Just because you do do challenging exercises and workouts on a regular basis doesn't mean you are fit or look fit. This is something that many visitors have written to me about in the past and also something I've noticed a lot in recent classes I've been teaching and taking.
Below you'll find out what it really means to be fit plus 3 fun and freaky exercises that can help you get fitter leaner and sexier. The moves you need to finally get your best feminine figure are kind of like the pic of me in crazy boots and a rhinestone mask, not what you would expect...
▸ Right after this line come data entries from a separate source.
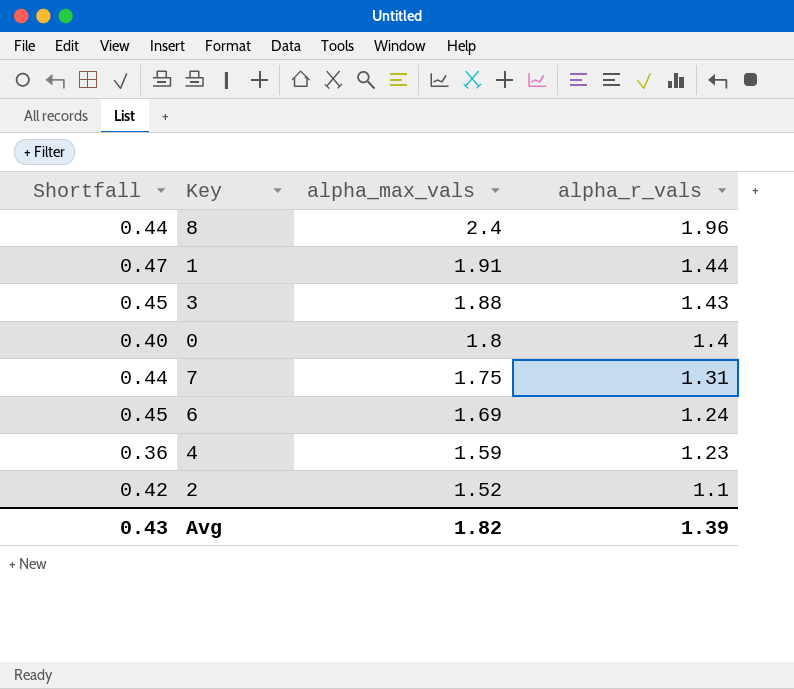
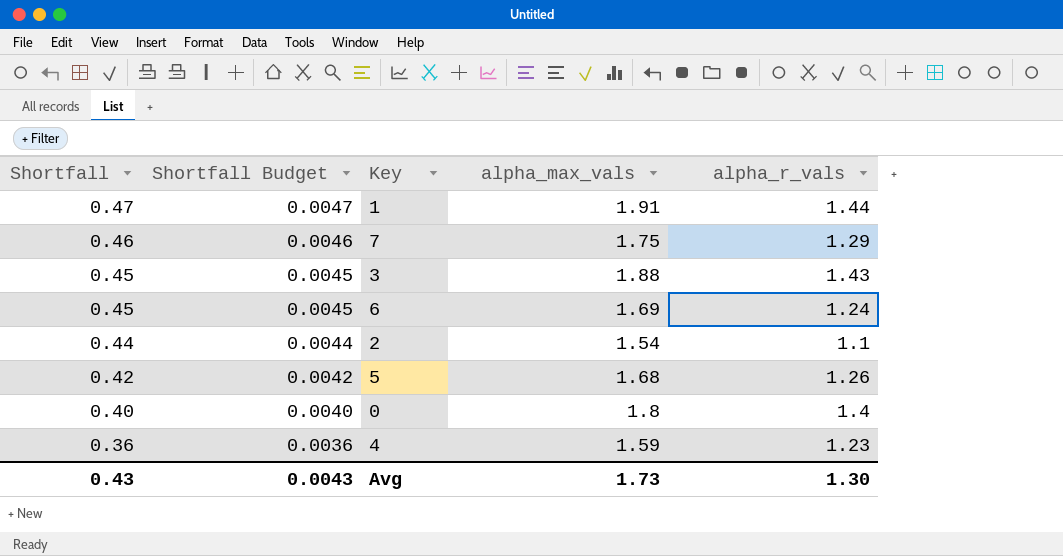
row order: alpha_max_vals descending -> Shortfall descending
column Shortfall Budget | formula: none -> [Shortfall] * 0.01
row 8: 0.44 | 2.4 | 1.96 -> none
7 | Shortfall: 0.44 -> 0.46
7 | alpha_r_vals: 1.31 -> 1.29
2 | Shortfall: 0.42 -> 0.44
2 | alpha_max_vals: 1.52 -> 1.54
row 5: none -> 0.42 | 0.0042 | 1.68 | 1.26
Avg | alpha_max_vals: 1.82 -> 1.73
Avg | alpha_r_vals: 1.39 -> 1.30

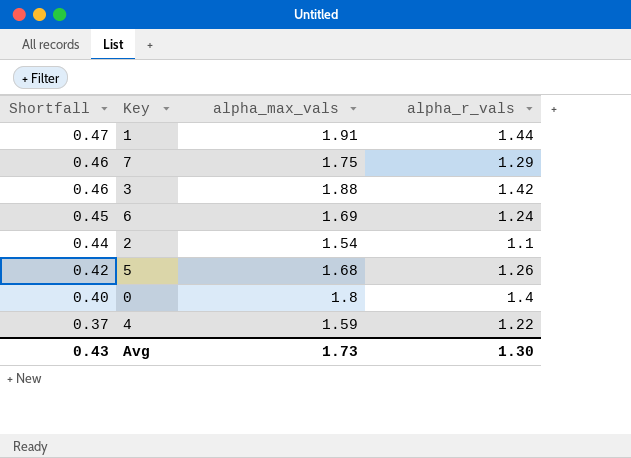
column Shortfall Budget | formula: [Shortfall] * 0.01 -> none
3 | Shortfall: 0.45 -> 0.46
3 | alpha_r_vals: 1.43 -> 1.42
4 | Shortfall: 0.36 -> 0.37
4 | alpha_r_vals: 1.23 -> 1.22

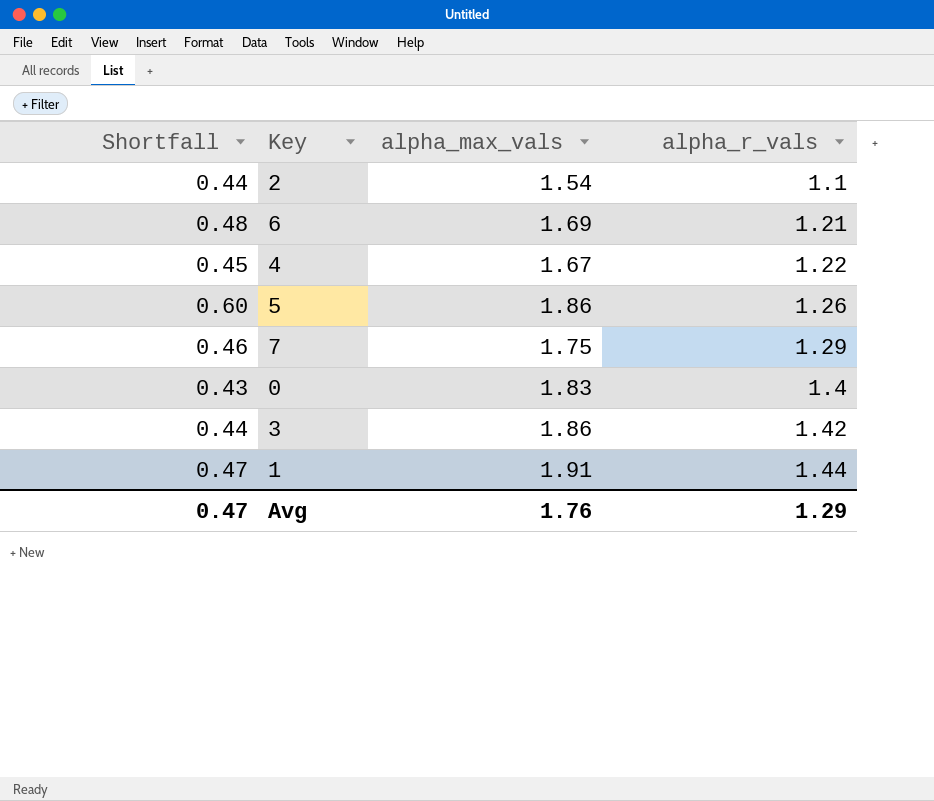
row order: Shortfall descending -> alpha_r_vals ascending
6 | Shortfall: 0.45 -> 0.48
6 | alpha_r_vals: 1.24 -> 1.21
4 | Shortfall: 0.37 -> 0.45
4 | alpha_max_vals: 1.59 -> 1.67
5 | Shortfall: 0.42 -> 0.60
5 | alpha_max_vals: 1.68 -> 1.86
0 | Shortfall: 0.40 -> 0.43
0 | alpha_max_vals: 1.8 -> 1.83
3 | Shortfall: 0.46 -> 0.44
3 | alpha_max_vals: 1.88 -> 1.86
Avg | Shortfall: 0.43 -> 0.47
Avg | alpha_max_vals: 1.73 -> 1.76
Avg | alpha_r_vals: 1.30 -> 1.29

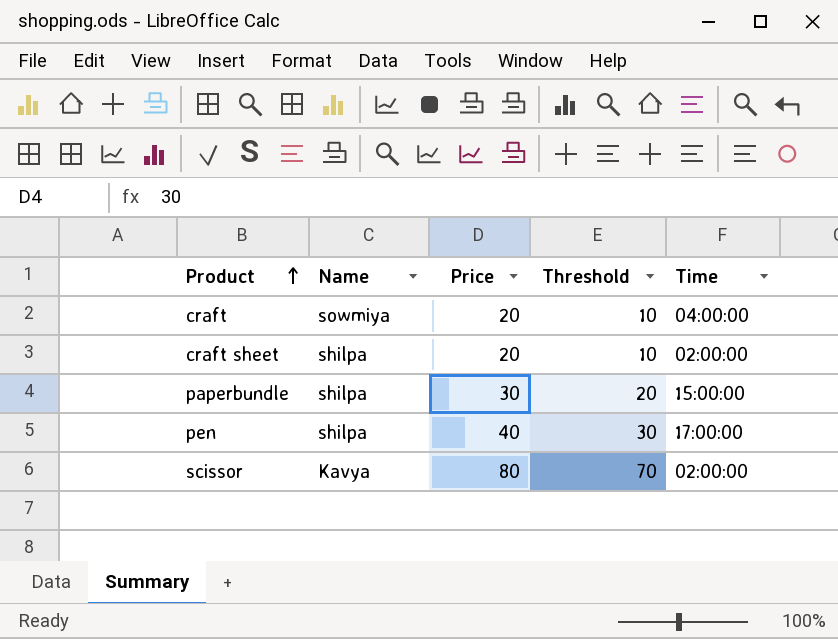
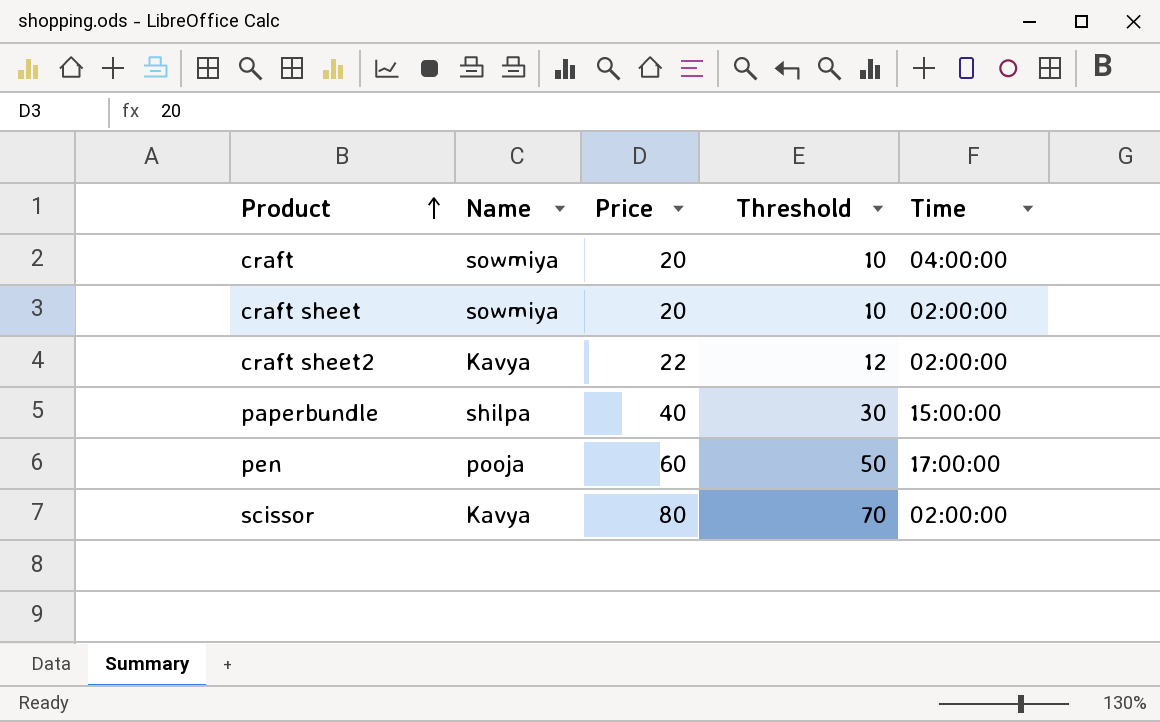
craft sheet | Name: shilpa -> sowmiya
row craft sheet2: none -> Kavya | 22 | 12 | 02:00:00
paperbundle | Price: 30 -> 40
paperbundle | Threshold: 20 -> 30
pen | Name: shilpa -> pooja
pen | Price: 40 -> 60
pen | Threshold: 30 -> 50

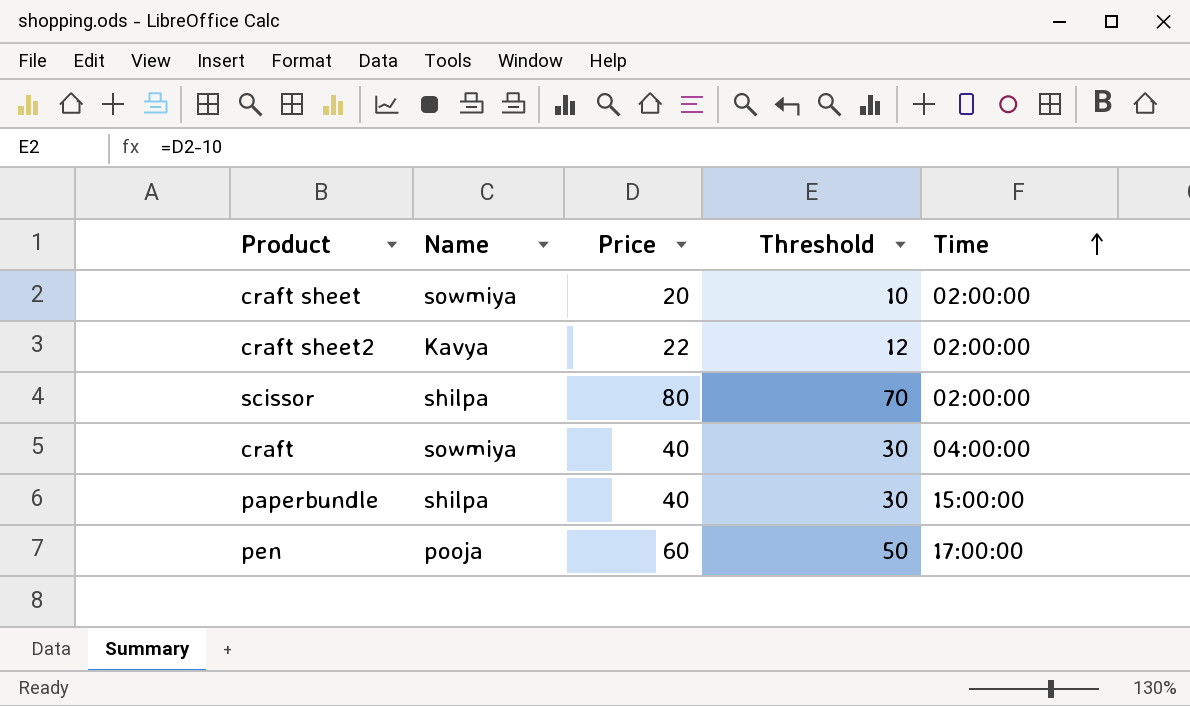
row order: Product ascending -> Time ascending
scissor | Name: Kavya -> shilpa
craft | Price: 20 -> 40
craft | Threshold: 10 -> 30

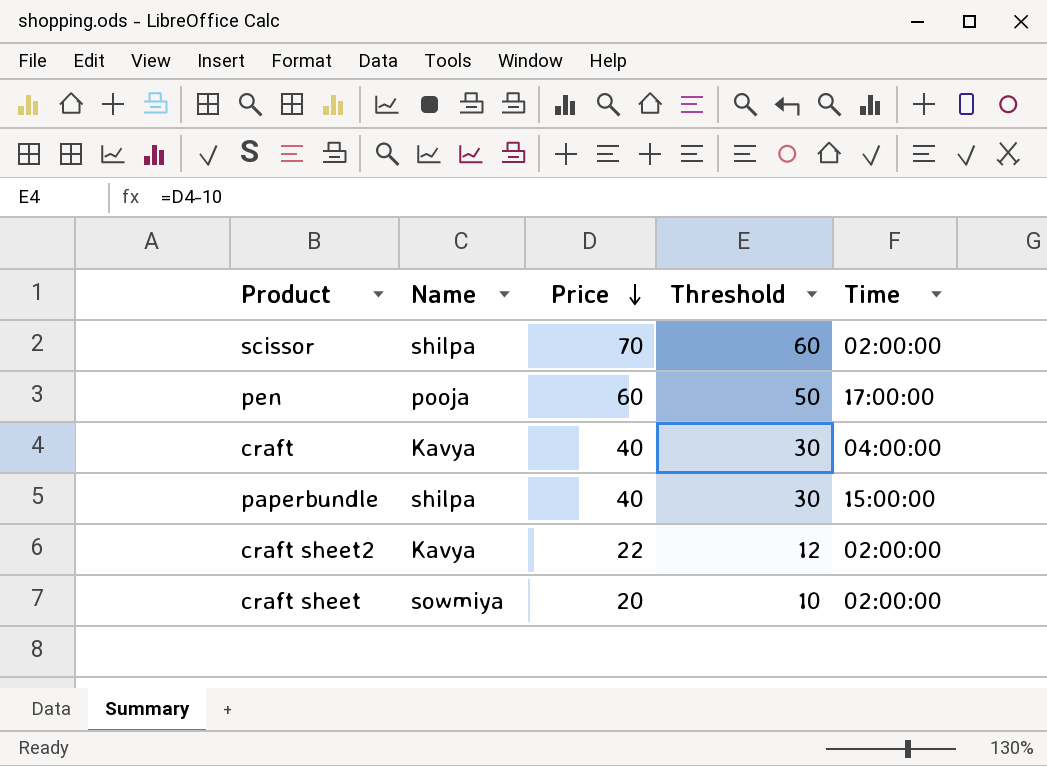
row order: Time ascending -> Price descending
scissor | Price: 80 -> 70
scissor | Threshold: 70 -> 60
craft | Name: sowmiya -> Kavya

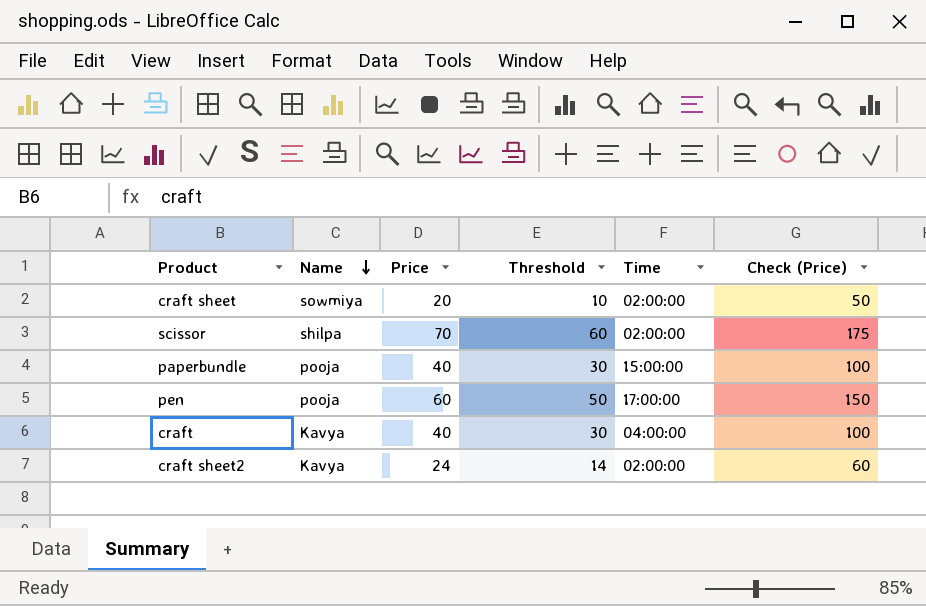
row order: Price descending -> Name descending
column Check (Price) | formula: none -> [Price] * 2.5
paperbundle | Name: shilpa -> pooja
craft sheet2 | Price: 22 -> 24
craft sheet2 | Threshold: 12 -> 14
Some people consider ripped abs, figure competitions, triathlons or crossfit the holy grail of female fitness but the reality is that you can do all those things and still not have a fit female body or a sexy female body.
You can train as hard as you want for as long as you want but if your workout routine doesn't allow you to perform the activities that you prefer effortlessly and without injury or worst if your body doesn't satisfy YOUR standard of fit and sexy plus doesn't respond to even the most extreme fitness regimens then your workout routine just doesn't work!
The main reasons for this are fairly common and include: complicated postural issues compounded by terrible exercise technique and wrong workout style. Sounds like a lot to fix but fortunately you can start with small improvements like the ones you get by doing the 3 moves below. Once you begin to correct the little things you can move on to other variables like type of routine, intensity wave loading and other things I cover in all 4 ybff fitness plans.
The three fit female body moves in the video here are simple but may not be easy if you have serious posture and/or exercise technique issues and lets face it most of us do so with that in mind be sure to only do what your body can handle. Work within your ability then increase as you get fitter.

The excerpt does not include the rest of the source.